CITIC Guoan Information Industry
- Company type: Public
- Traded as: SZSE: 000839
- Industry: Information technology
- Predecessor: a division of CITIC Guoan Group
- Founded: 1997
- Founder: CITIC Guoan Group
- Headquarters: Beijing, China
- Area served: China
- Key people: Luo Ning (Chairman)
- Products: Computer networks
- Revenue: CN¥2.809 billion (2015)
- Operating income: CN¥383 million (2015)
- Net income: CN¥351 million (2015)
- Total assets: CN¥11.002 billion (2015)
- Total equity: CN¥6.679 billion (2015)
- Owner: CITIC Guoan Group (36.44%); China Securities (1.93%); National Social Security Fund (1.13%); GF Securities (1.12%); others (59.38%);
- Parent: CITIC Guoan Group

= CITIC Guoan Information Industry =

CITIC Guoan Information Industry Co., Ltd. is a Chinese publicly traded company in the computer network infrastructure and information service industries. It includes the construction and operation of cable television networks and satellite information networks, the network system integration, software development and value-added telecommunications services. It was founded in 1997 by its parent company, state-owned enterprise CITIC Guoan Group (now mostly owned by private capitals).
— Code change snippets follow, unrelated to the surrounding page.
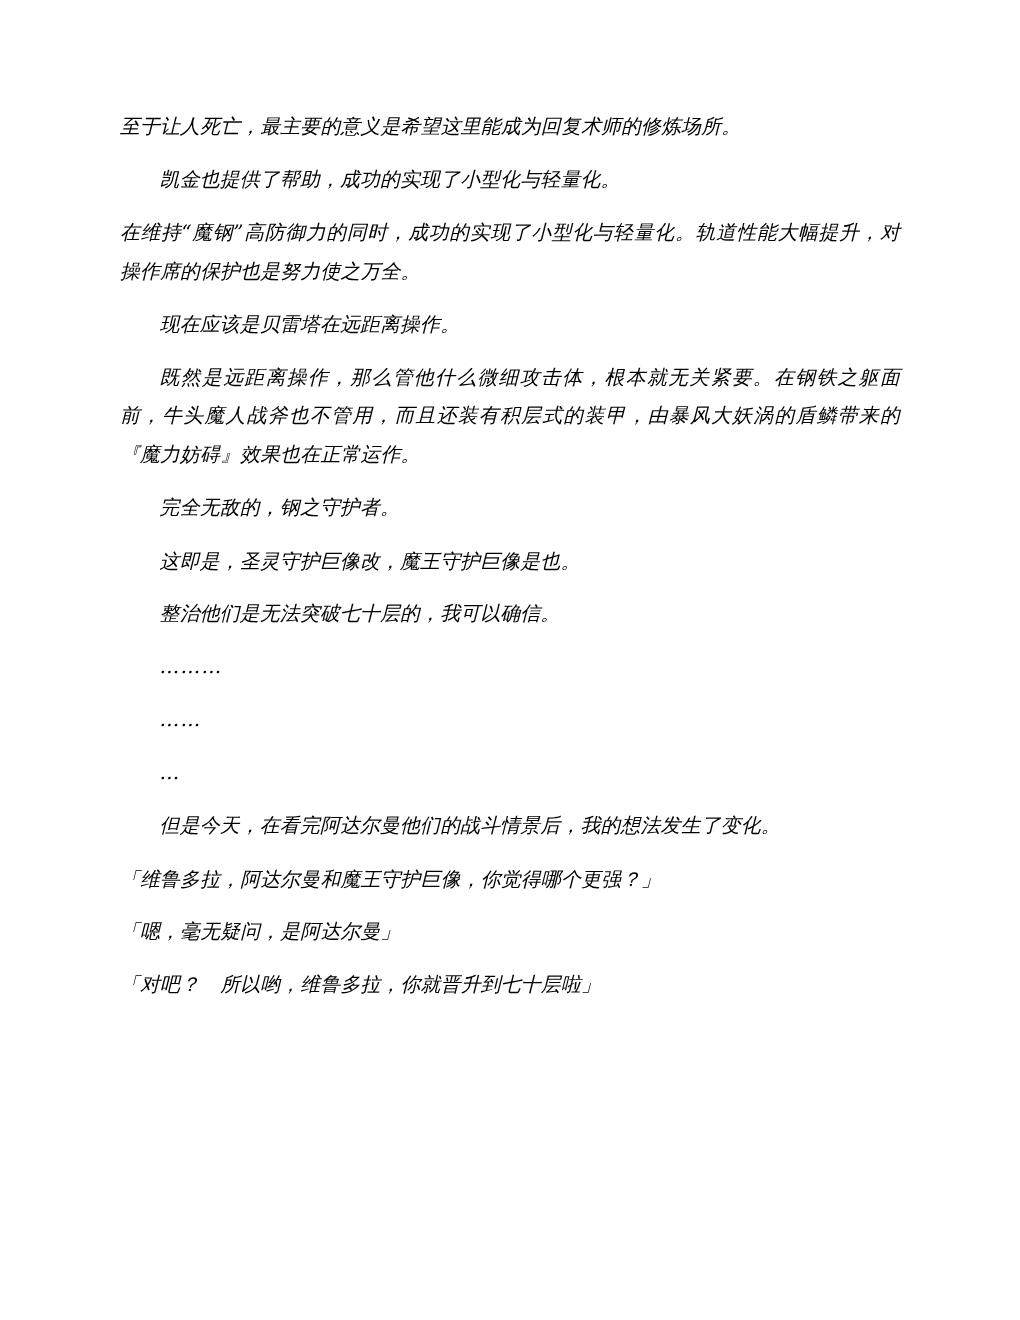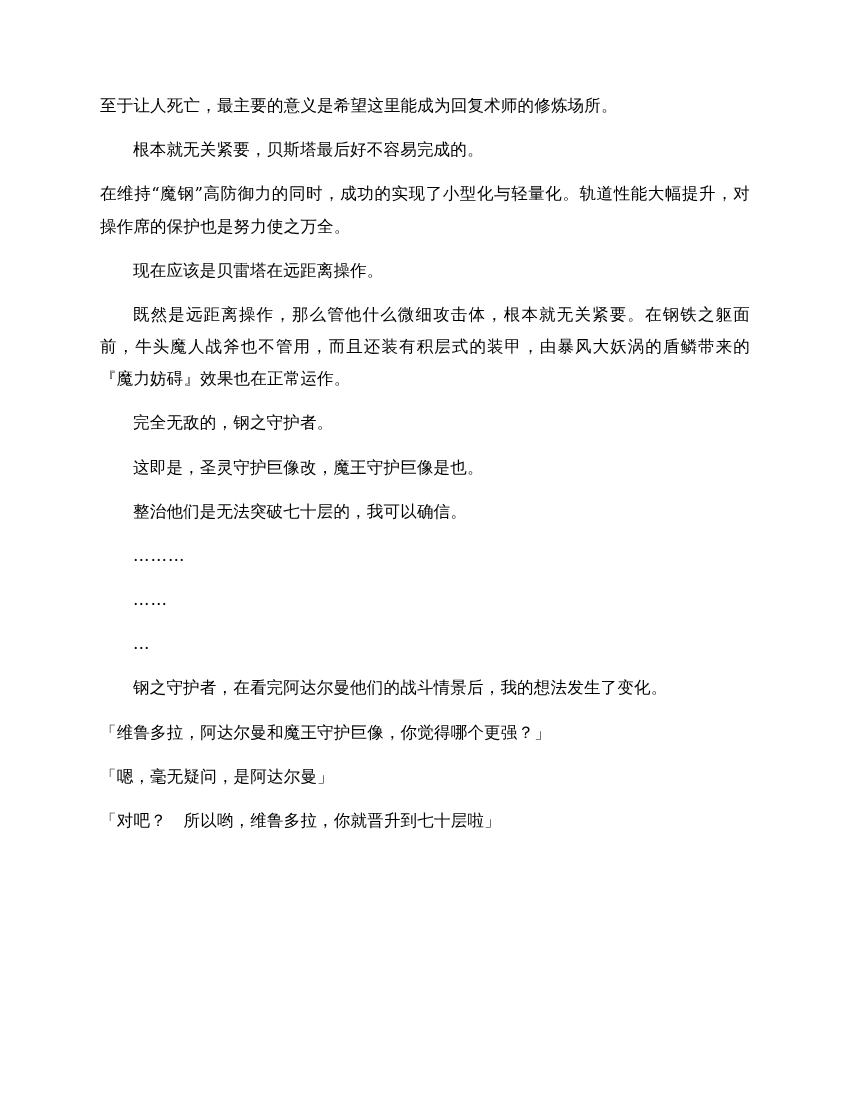"至于让人死亡，最主要的意义是希望这里能成为回复术师的修炼场所。" .page { font-style: none -> italic }
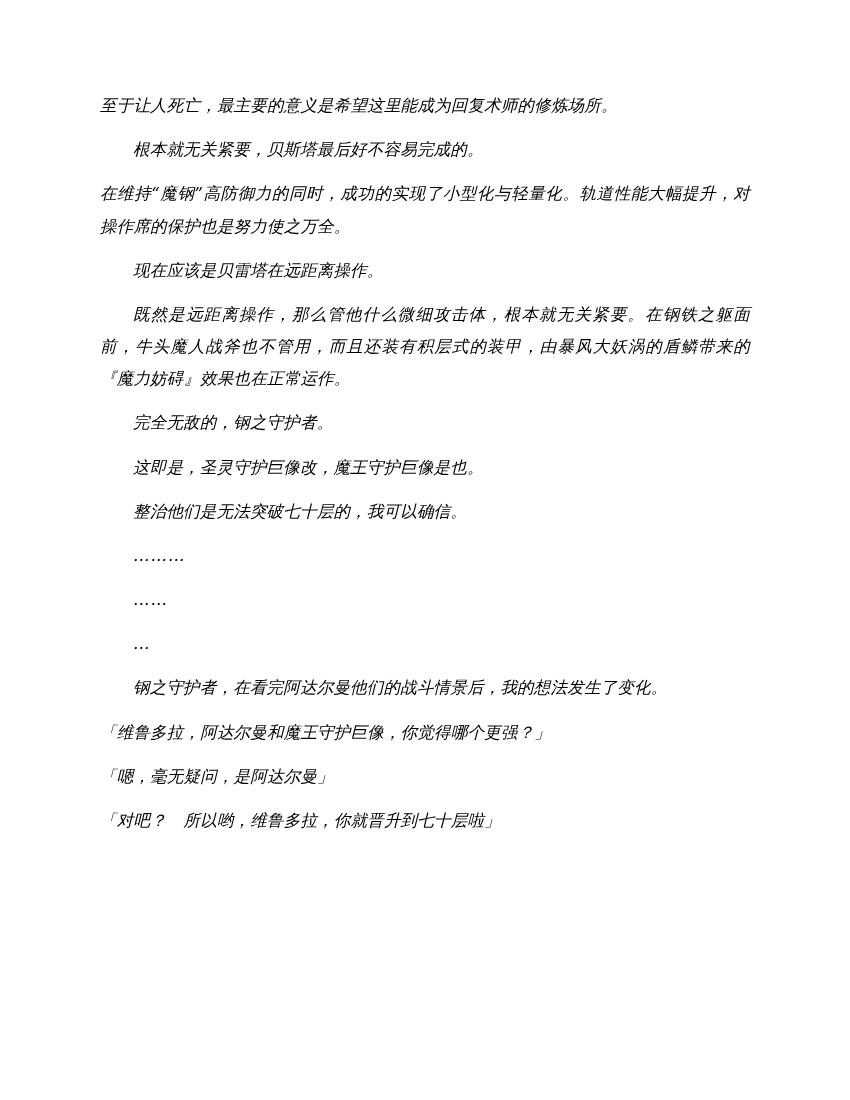"根本就无关紧要，贝斯塔最后好不容易完成的。" p.para { text: 根本就无关紧要，贝斯塔最后好不容易完成的 -> 凯金也提供了帮助，成功的实现了小型化与轻量化 }
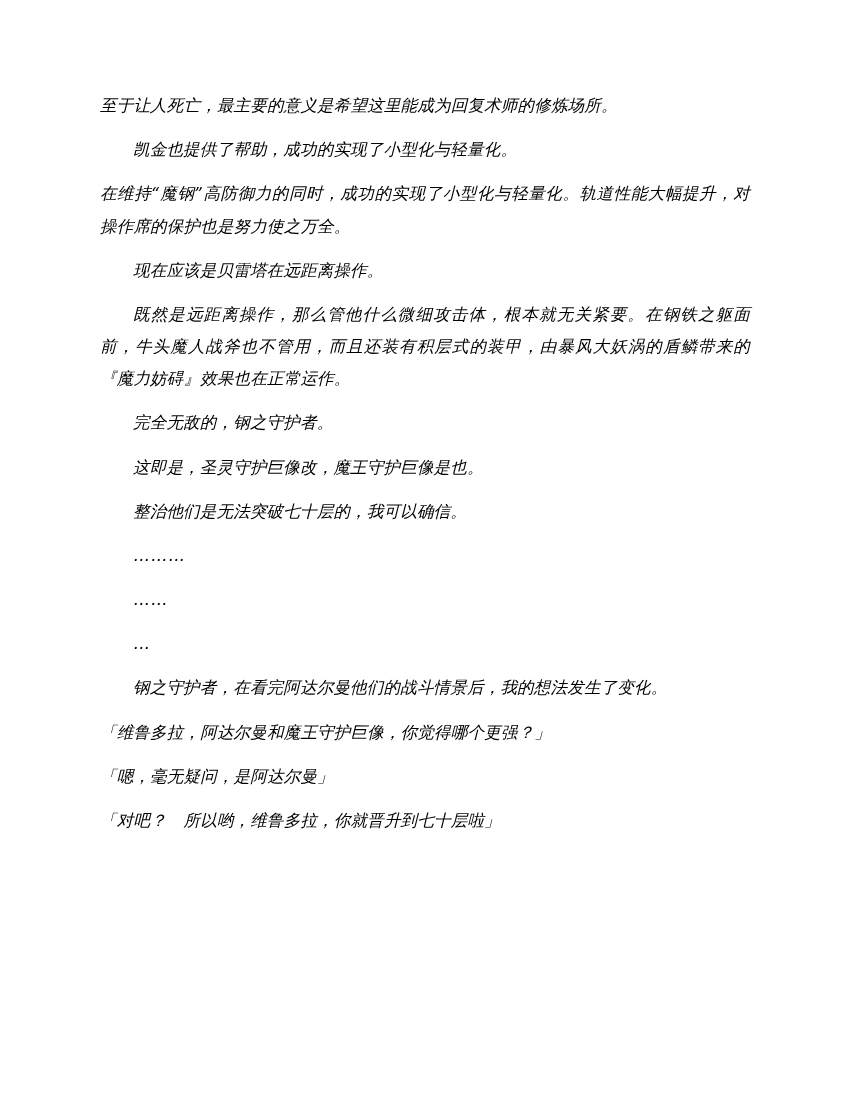"钢之守护者，在看完阿达尔曼他们的战斗情景后，我的想法发生了变化。" p.para { text: 钢之守护者 -> 但是今天 }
It was listed on the Shenzhen Stock Exchange at the same year.

CITIC Guoan Information Industry is a constituent of SZSE 100 Index (blue chip of Shenzhen Stock Exchange) and pan-China index CSI 300 Index (top 300 companies of the two exchanges of the mainland China), as well as its sub-index CSI 200 Index (101st to 300th companies of the two exchanges of the mainland China).